The latest Wired has some unpleasant things to say about Yahoo and the Chinese government....[D]ownstairs, her husband, Wang Xiaoning, is on the computer. Wang writes about politics, anonymously e-mailing his online e-journals to a group of Yahoo users. He's been having problems with his Yahoo service recently. He thinks it's a technical issue. This is the day he learns he's wrong.
Wang picks up the phone: "Yes?"
"Are you home?" asks the unfamiliar voice on the other end.
"Yes."
The line goes dead.
Moments later, government agents swarm through the front door -- 10 of them, some in uniform, some not. They take Wang away. They take his computers and disks. They shove an official notice into Yu's hands, tell her to keep quiet, and leave. This is how it's done in China. This is how the internet police grab you.
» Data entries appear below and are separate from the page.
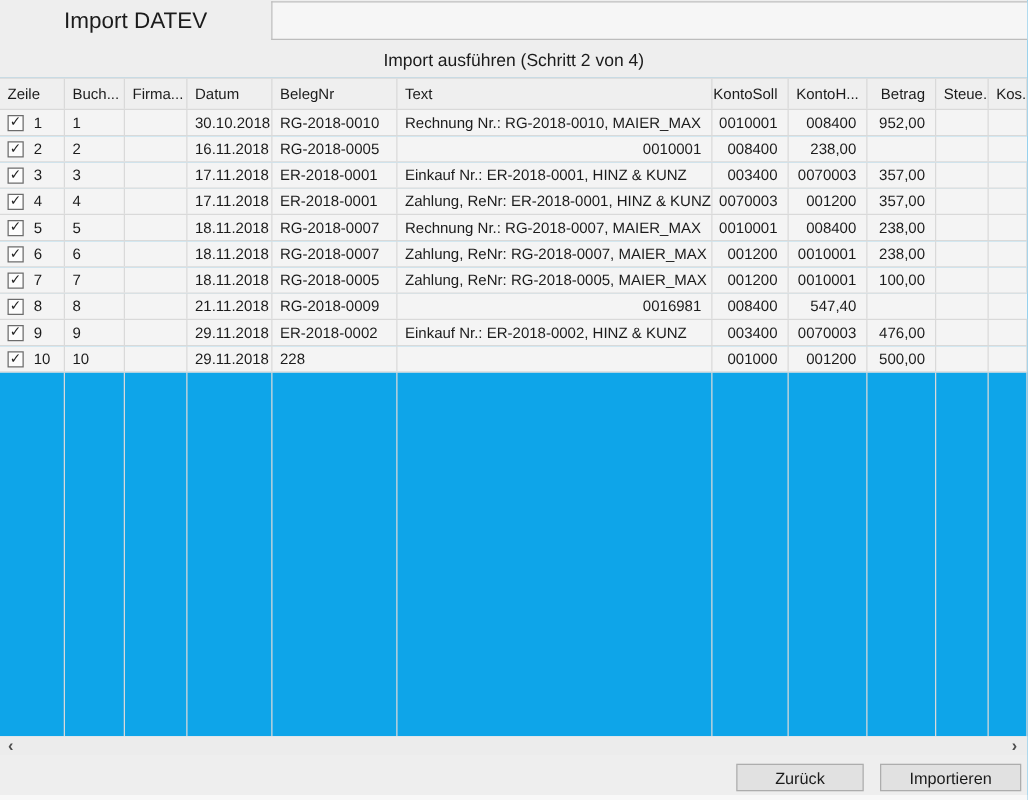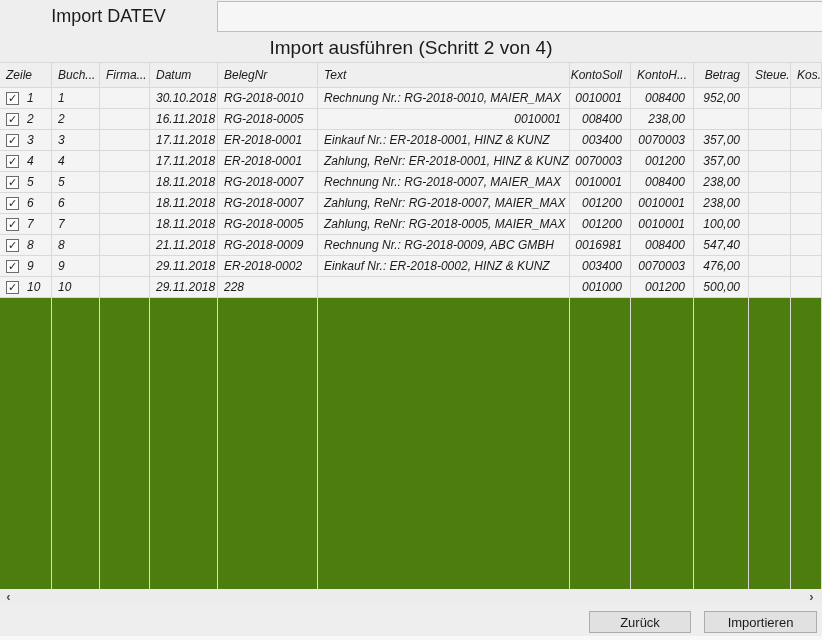"Import ausführen (Schritt 2 von" .step-header { font-size: 19px -> 14px }
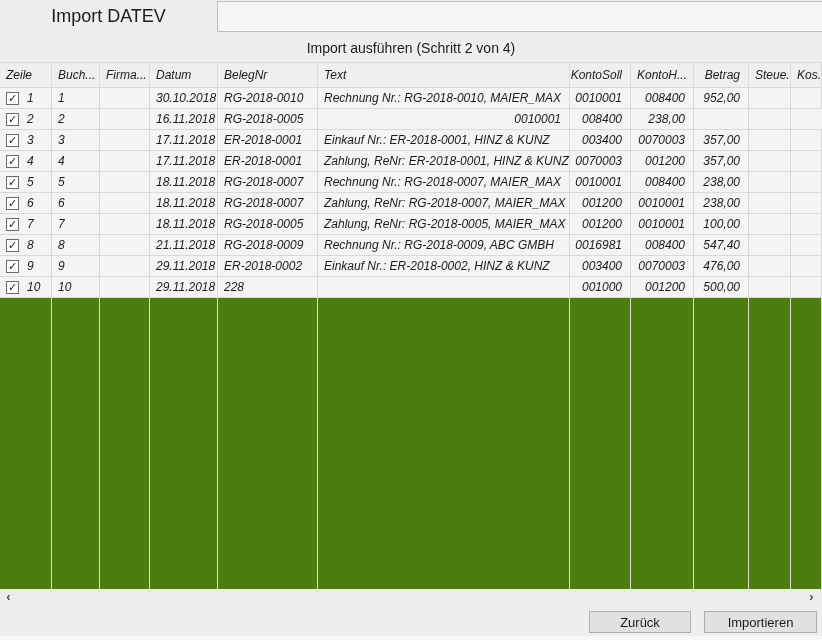"Zeile" .grid { background: #4d7c0f -> #0ea5e9; font-style: italic -> none }
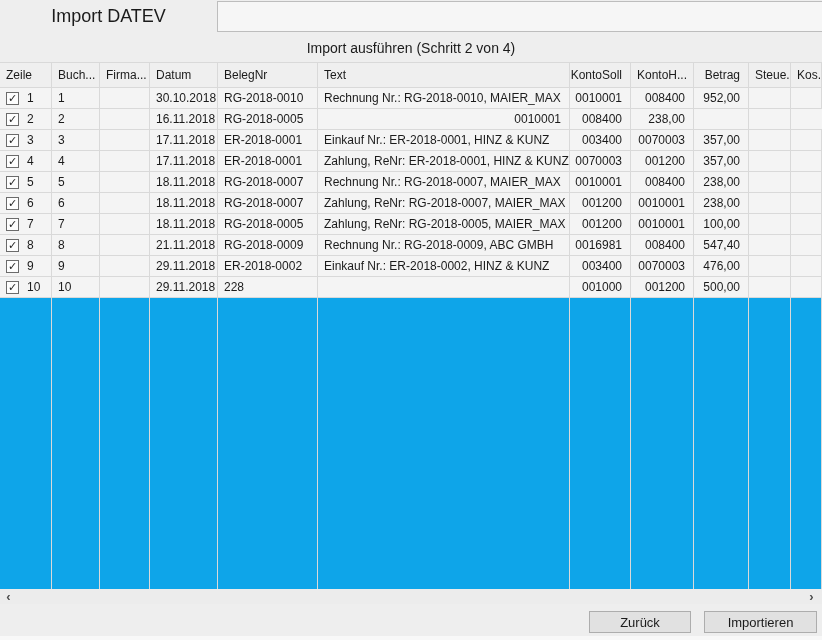"Rechnung Nr.: RG-2018-0009, ABC GMBH" div.cell { html: <div> <span>Rechnung Nr.: RG-2018-0009, ABC GMBH</span> </div> -> none }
"Yahoo betrayed my husband and deprived him of freedom," Yu says through a translator, her voice trembling. "Yahoo must learn its lesson."
Yu's husband is now in Beijing Prison No. 2, serving a 10-year sentence for inciting subversion with his pro-democracy internet writings. According to the written court verdict, the Chinese government convicted Wang, in part, on evidence provided by Yahoo.
Yahoo and its subsidiaries, which provide web mail and the Yahoo Groups service to the Chinese market, have faced the harshest criticism. The company has been called out no fewer than four times by human rights groups for complying with Chinese government demands for sensitive information about journalists and online dissidents. Writers such as Shi Tao, Li Zhi and Jiang Lijun are all in prison for "crimes" similar to Wang's -- and Yahoo allegedly helped put each of them there.